Iraq: Kurdish forces fire rockets into Islamic State-held Mosul

A Kurdish Peshmerga fighter takes his position as he keeps watch during the battle with Islamic State militants on the outskirts of Mosul, 21 January 2015.Reuters

Kurdish forces have fired rockets into Mosul for the first time since Islamic State militants overran the northern Iraqicity last summer, Kurdish military sources said on Saturday.

A Kurdish officer said 20 Grad missiles had been launched into Mosul on Friday after receiving information that Islamic State militants were gathering to meet near the city's Zuhour neighbourhood.

"We hit their positions," said Captain Shivan Ahmed, who belongs to the unit that fired the rockets from around 20 kilometres (12 miles) north of Mosul.

Kurdish officials said the strikes had hit their intended target, but two residents ofMosul contacted by Reuters said three civilians were killed in the attack.

It was not possible to independently verify the accounts.

Following the attack, Islamic State militants published images of a girl lying in a hospital bed, whom they said had been wounded by fire from the Kurdish peshmerga fighters.

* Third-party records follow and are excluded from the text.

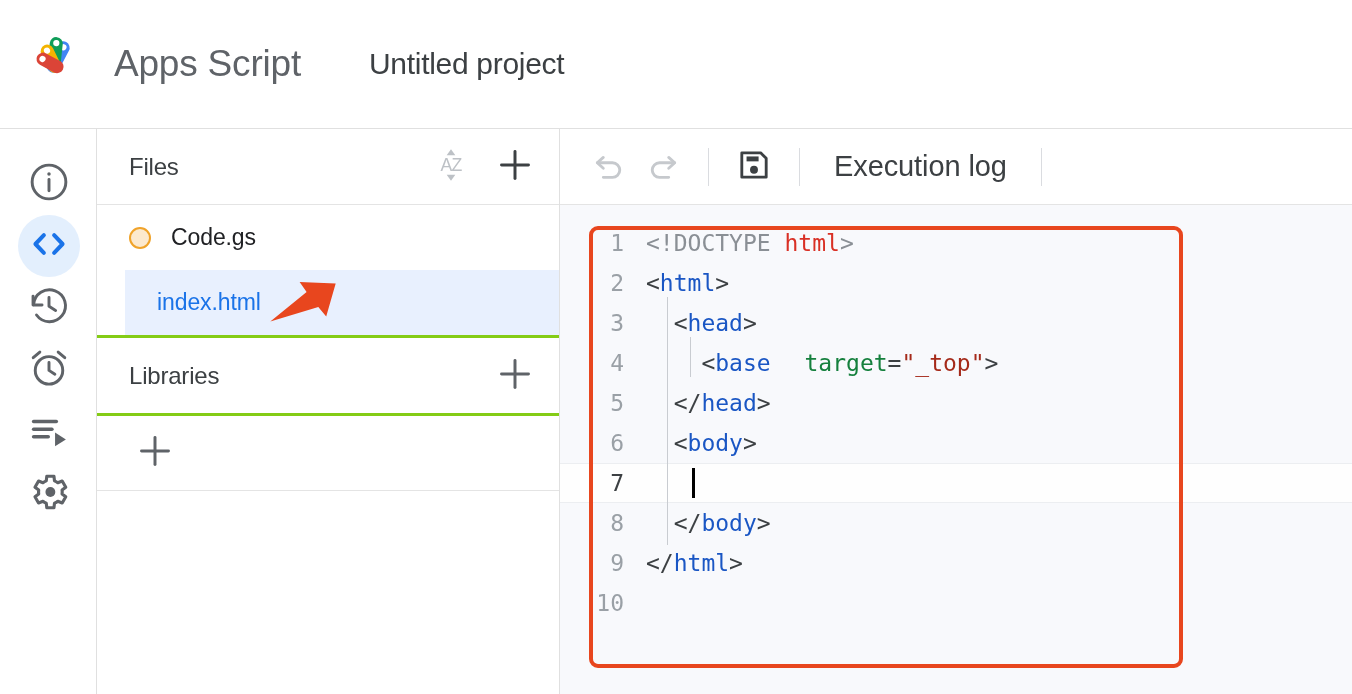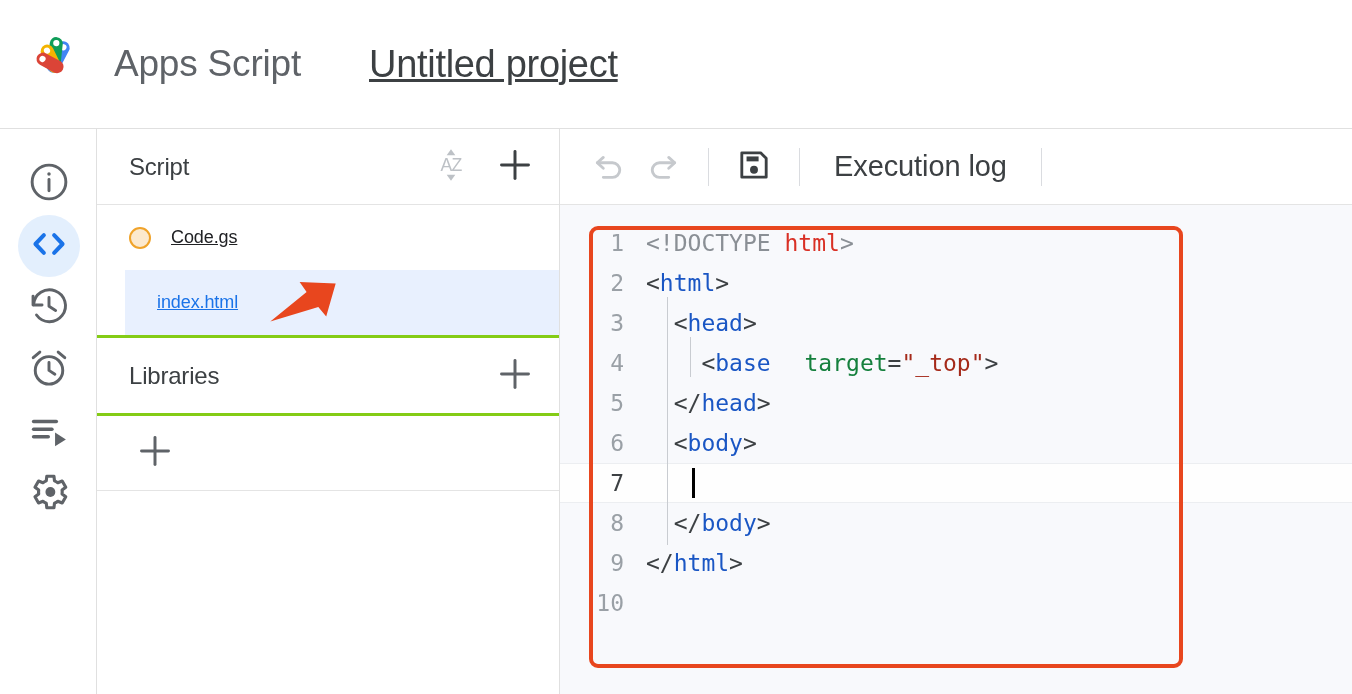--- a/index.html
+++ b/index.html
@@ -35,25 +35,24 @@
   }
   .brand-name {
     margin-left: 32px;
     font-size: 37px;
     color: #5f6368;
     letter-spacing: -0.2px;
     white-space: nowrap;
   }
   .project-title {
     margin-left: 68px;
-    font-size: 38px;
+    font-size: 30px;
     color: #3c4043;
     letter-spacing: -0.3px;
     white-space: nowrap;
-    text-decoration: underline;
   }
 
   
   .rail {
     position: absolute; top: 129px; left: 0;
     width: 97px; height: 565px;
     background: #ffffff;
     border-right: 1px solid #e0e0e0;
     padding-top: 24px;
   }
@@ -106,21 +105,21 @@
     background: #ffffff;
   }
   .file-row.selected { background: #e8f0fe; margin-left: 28px; }
   .file-dot {
     width: 22px; height: 22px; border-radius: 50%;
     border: 2px solid #f0a32a;
     background: #fce9ce;
     margin-right: 20px;
     flex: none;
   }
-  .file-name { font-size: 18px; color: #202124; letter-spacing: -0.1px; text-decoration: underline; }
+  .file-name { font-size: 23px; color: #202124; letter-spacing: -0.1px; }
   .file-row.selected .file-name { color: #1a73e8; }
   .section-row {
     height: 78px;
     display: flex; align-items: center;
     padding: 0 18px 0 32px;
     border-top: 3px solid #84cc16;
     background: #ffffff;
   }
   .section-row.last { border-bottom: 1px solid #e4e4e4; }
   .section-title { font-size: 24px; color: #3c4043; flex: 1; letter-spacing: -0.2px; }
@@ -340,21 +339,21 @@
           <circle cx="12.75" cy="12" r="2.7" fill="#5f6368" stroke="none"></circle>
         </svg>
       </span>
     </div>
 
   </div>
 
   <div class="files-panel">
 
     <div class="files-header">
-      <div class="files-title">Script</div>
+      <div class="files-title">Files</div>
       <div class="sort-btn">
         <span>
           <svg width="40" height="40" viewBox="0 0 24 24">
             <text x="12" y="15.6" font-family="Liberation Sans, sans-serif" font-size="10.6" fill="#bdc1c6" text-anchor="middle" letter-spacing="-0.4">AZ</text>
             <path d="M12 2.6 L14.6 6.1 L9.4 6.1 Z" fill="#bdc1c6"></path>
             <path d="M12 21.4 L9.4 17.9 L14.6 17.9 Z" fill="#bdc1c6"></path>
           </svg>
         </span>
       </div>
       <div class="add-btn">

U.S.-led airstrikes regularly target areas outside of Mosul, but rarely strike inside the city due to concerns about civilian casualties.

A statement attributed to an unnamed senior Kurdish military source and posted on the ruling Kurdistan Democratic Party's official website said the shelling had "struck great fear into the hearts of the terrorists".

Peshmerga forces this week launched a ground offensive northwest of Mosul backed by coalition airstrikes, reclaiming nearly 500 square kilometers of territory and cutting the extremist group's main supply line from the city to the west.

Twenty-one senior Islamic State militants were killed during the operation, the Kurdistan Region's Security Council said in a statement on Friday.

It said the slain Islamic State leaders included the head of Nineveh province's administrative institutions and a close commander of its special forces, the statement said.

There was no way to independently verify the claims.